Stavros, I'm really looking forward to watching the documentary. I see it opens with the poem at the top of your blog, read by Sean Connery, with music by Vangelis. Wow! Pure treacle. For now these words jumped out of your post: "the double identity of the person". I felt sad for Cavafy that he was unable to live his life in the open as he wanted to, but I can imagine that the need to be other than he wanted to be could produce enormous creative tension. Is suffering essential to great art? No, just a rhetorical question, but how about telling me the difference between Hellenistic and Hellenic?


It's a great documentary. I've watched it twice.

Suffering helps a person grow in a variety of ways, although I am not volunteering for more than I can handle or Gods deems fit to send my way. I think Cavafy's work helped him deal with the conflicts in his personal life and it seems that he arrived at a ceratin inner peace as reflected by his poem, Ithaka. Don't we all have a double identity in some respects, torn between the person we are and the one we want to be?

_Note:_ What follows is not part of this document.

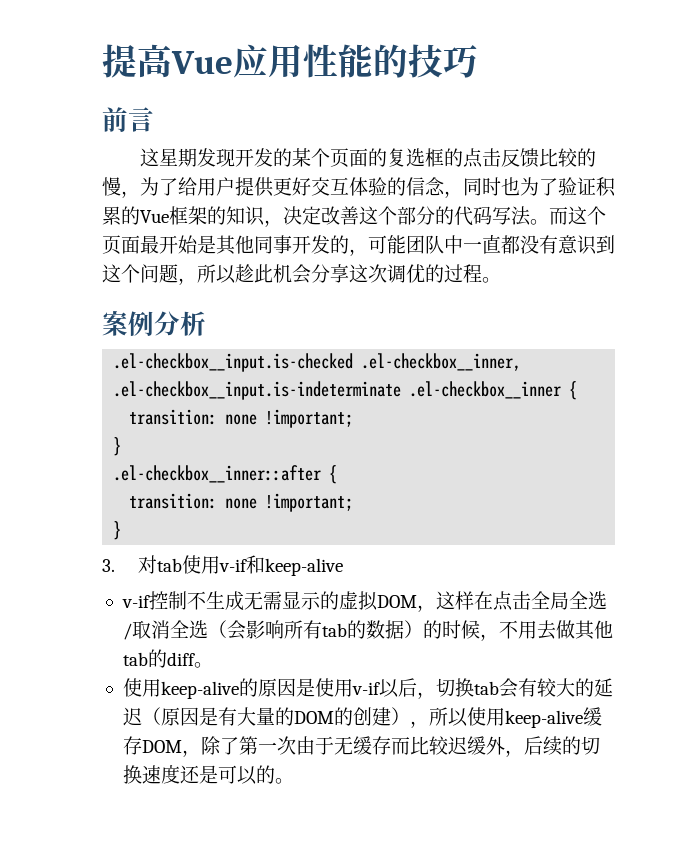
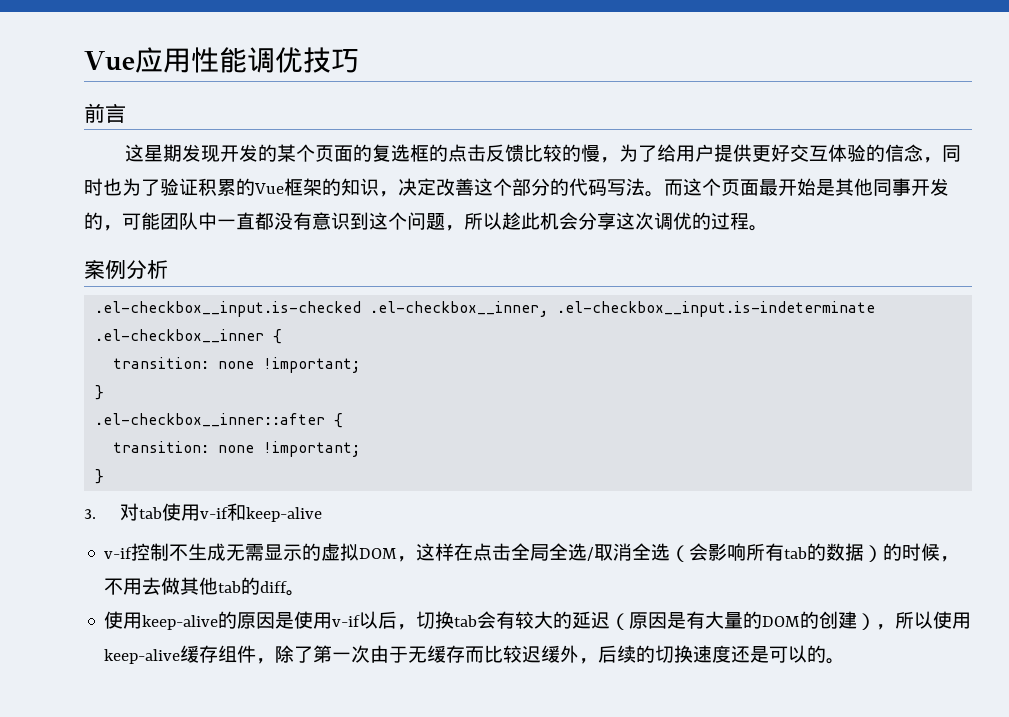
[102,44,172,78] 提高 -> (84, 61) none
[373,44,408,78] 的 -> [246,47,303,73] 调优
[141,740,182,753] DOM -> [218,645,257,663] 组件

Hellenic can refer to anything Greek, generally Ancient Greece, but anything Greek. Hellenistic refers to either Greece between 342 BC & 146 BC (when Alexander the Great ruled) or it can be used to refer to spreading of Greek culture over the non-Greek peoples that were conquered by Alexander the Great. Keep in mind that Egypt was part of the Alexandrian Empire, ruled by one of his generals named Ptolemy. Egyptians as well as Jews were Hellenized during this period and Alexandria was a major center of the Hellenistic world. Cavafy realized that he was influenced by a combination of cultures more appropriately termed Hellenistic than Hellenic. Some might argue that it was a watered down version, I would contend that it is a more dynamic and far-reaching version.


Superb looking documentary of the Great Man. Thanks.

Hellenic or Hellenistic? That is one very large can of worms being opened there.....



Don't hold back.


Please, legein, do not hold back. I really like worms.


"Don't we all have a double identity in some respects, torn between the person we are and the one we want to be?"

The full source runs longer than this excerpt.